JurisdictionScotland
JudgeLord Philip,Lord Eassie,Lord Drummond Young
Neutral Citation[2013] HCJAC 167
Date19 December 2013
Published date20 May 2014
Year2013
CourtHigh Court of Justiciary
Docket NumberXC532/13
APPEAL COURT, HIGH COURT OF JUSTICIARY
Lord Eassie

Lord Drummond Young

Lord Philip

[2013] HCJAC 167

XC532/13

OPINION OF THE COURT

delivered by LORD EASSIE

in

APPEAL UNDER SECTION 65(8) OF THE CRIMINAL PROCEDURE (SCOTLAND) ACT 1995

by

KENNETH COLLINS

Appellant;

against

HER MAJESTY'S ADVOCATE

Respondent:

_____________

Appellant: C Mitchell; Keegan Smith, Livingston

Respondent: P Kearney Solicitor Advocate AD; Crown Agent

19 December 2013

[1] This is a note of appeal brought by Kenneth Collins under section 65(8) of the Criminal Procedure (Scotland) Act 1995 against a decision of the sheriff at Livingston dated 30 August 2013 granting two applications made under section 65(5) of the Act to extend retrospectively the periods of 11 and 12 months, referred to in section 65(1) of the Act, in relation to two petitions on which the appellant appeared in 2008 and 2010.

[2] The details and history of the two petitions are as follows. The appellant appeared on the first petition (LI08002634) on 16 May 2008. That petition contained a charge of rape of the complainer WC alleged to have been committed on 15 May 2008.

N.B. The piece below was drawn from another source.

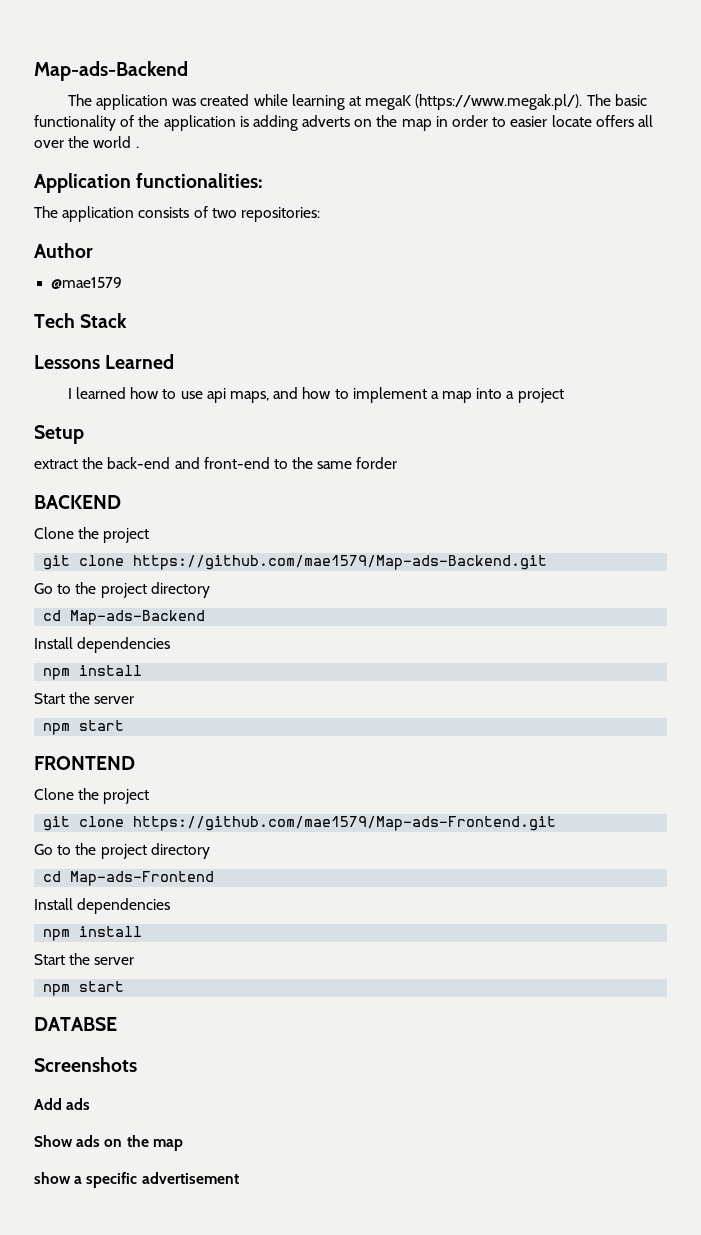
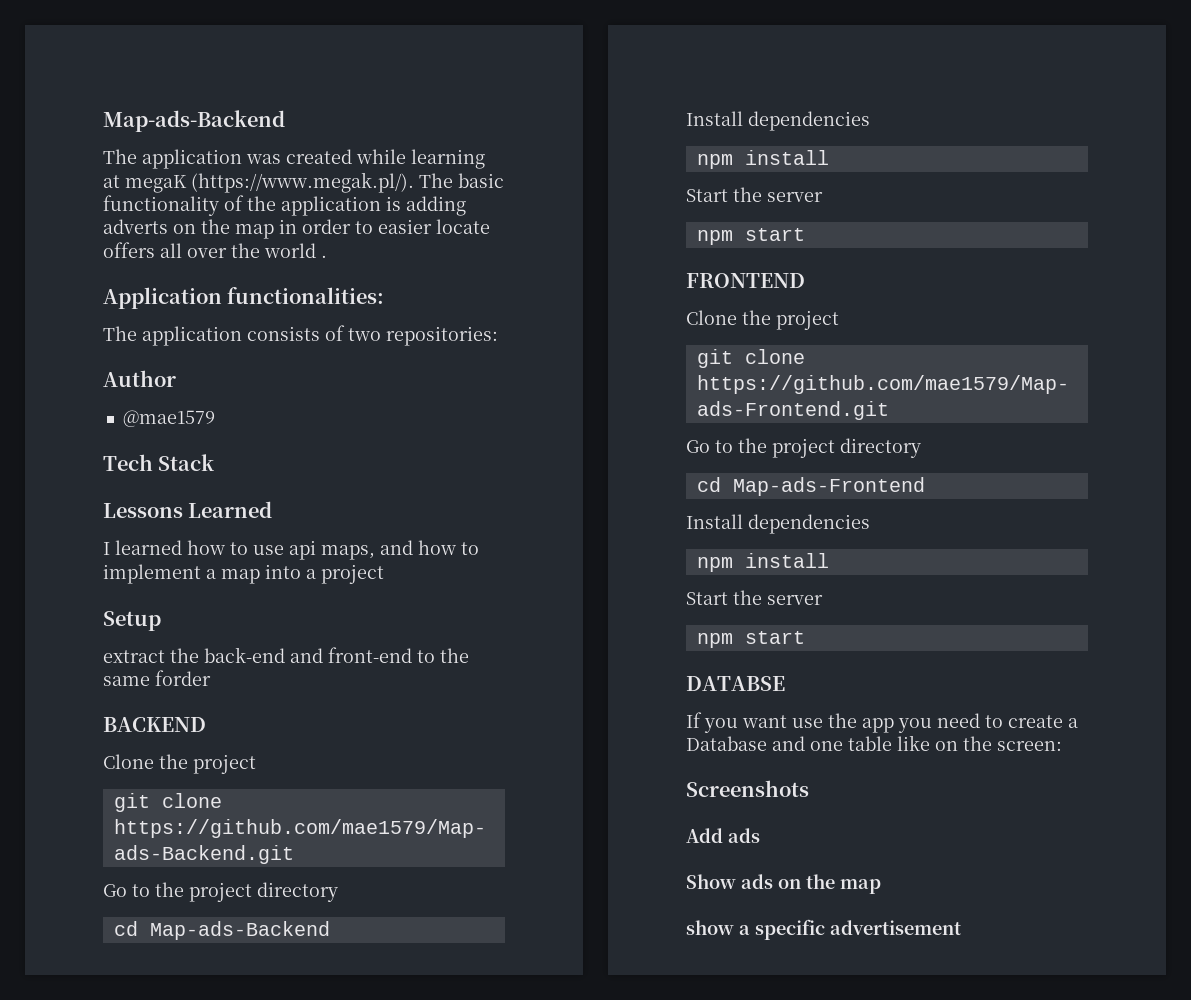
(117, 1024) none -> [686,712,1078,733] [686,735,1062,751] // If you want use the app you need to create a Database and one table like on the screen:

[3] On 23 May 2008 the complainer wrote a letter to the procurator fiscal seeking to have the charge dropped. She claimed to have been under the influence of drugs and alcohol when she made the allegation and that she "really wanted to hurt him [the appellant] back". On 4 September 2008 she provided a statement to the police to the effect that she had fabricated the allegation of rape as an act of revenge against the appellant. On 24 October 2008 she provided a further statement in which she maintained that the incident in question did not happen. On 3 November 2008 Crown counsel instructed that there should be no proceedings and the petition was allowed to fall.

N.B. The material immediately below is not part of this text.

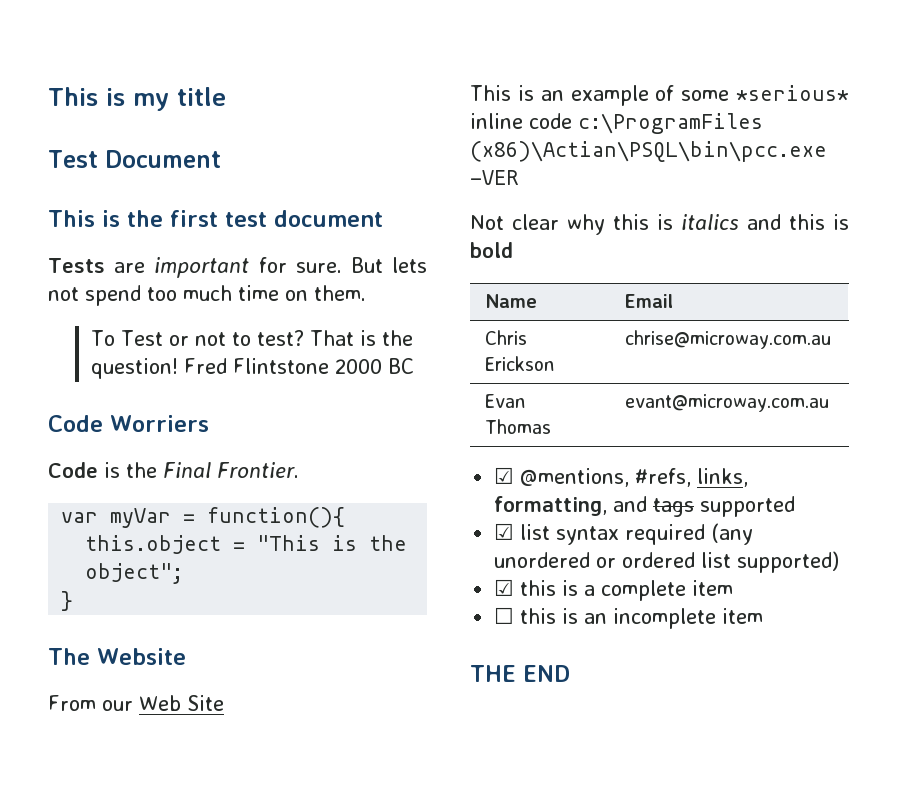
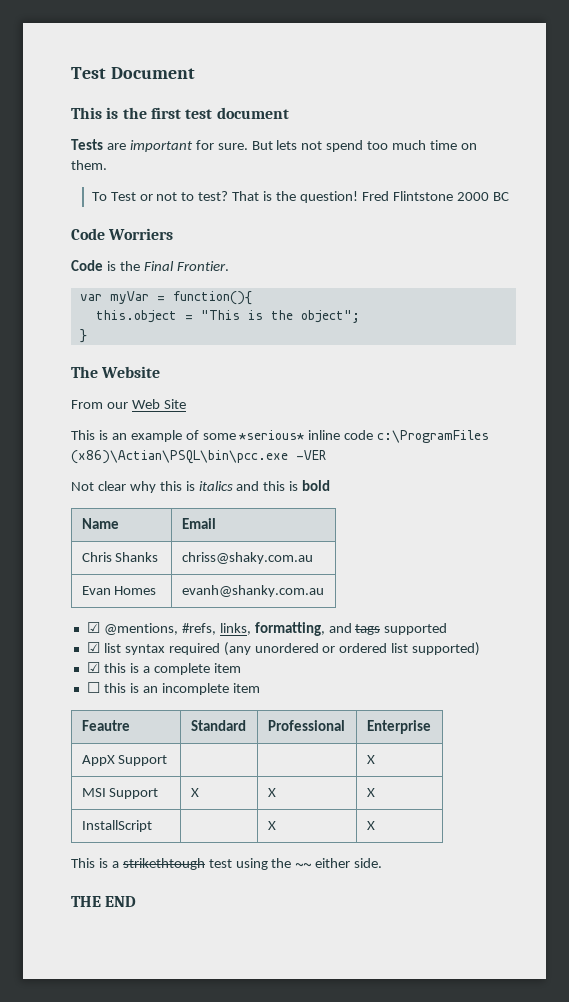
[48,87,226,111] This is my title // -> (71, 73) none
[485,356,555,371] [625,330,832,349] Erickson | chrise@microway.com.au -> [115,552,159,562] [181,552,313,564] Shanks | chriss@shaky.com.au
[485,419,552,434] [625,394,830,412] Thomas | evant@microway.com.au -> [114,586,157,595] [181,585,324,597] Homes | evanh@shanky.com.au
(764, 616) none -> [81,720,130,731] [190,720,246,731] [267,720,345,731] [366,720,431,734] [81,755,168,766] [366,755,375,764] [81,788,159,799] [190,788,199,797] [267,788,276,797] [366,788,375,797] [81,820,152,832] [267,821,276,830] [366,821,375,830] [71,858,383,870] // Feautre | Standard | Professional | Enterprise // AppX Support | | | X // MSI Support | X | X | X // InstallScript | | X | X // This is a strikethtough test using the ~~ either side.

[4] The appellant appeared on the second petition (LI10003052) on 29 June 2010 on a charge of assaulting the same complainer, then named WAH, to her severe injury and permanent impairment on 28 June 2010. The appellant was committed for further examination and remanded in custody. The court was told by the Crown that the petition was based on a statement provided to the police by the complainer on 28 June 2010 at St John's Hospital, Livingston. On 30 June 2010 she gave a further statement to the police detailing other assaults alleged to have been committed by the appellant on her in the course of which she was noted as having said:

"About two years ago I reported that Kenny had raped me but I got the case dropped. The reason was I got back with him and was also worried that he would do worse things to me. I know it's stupid but I kept going back to him no matter what Kenny did to me....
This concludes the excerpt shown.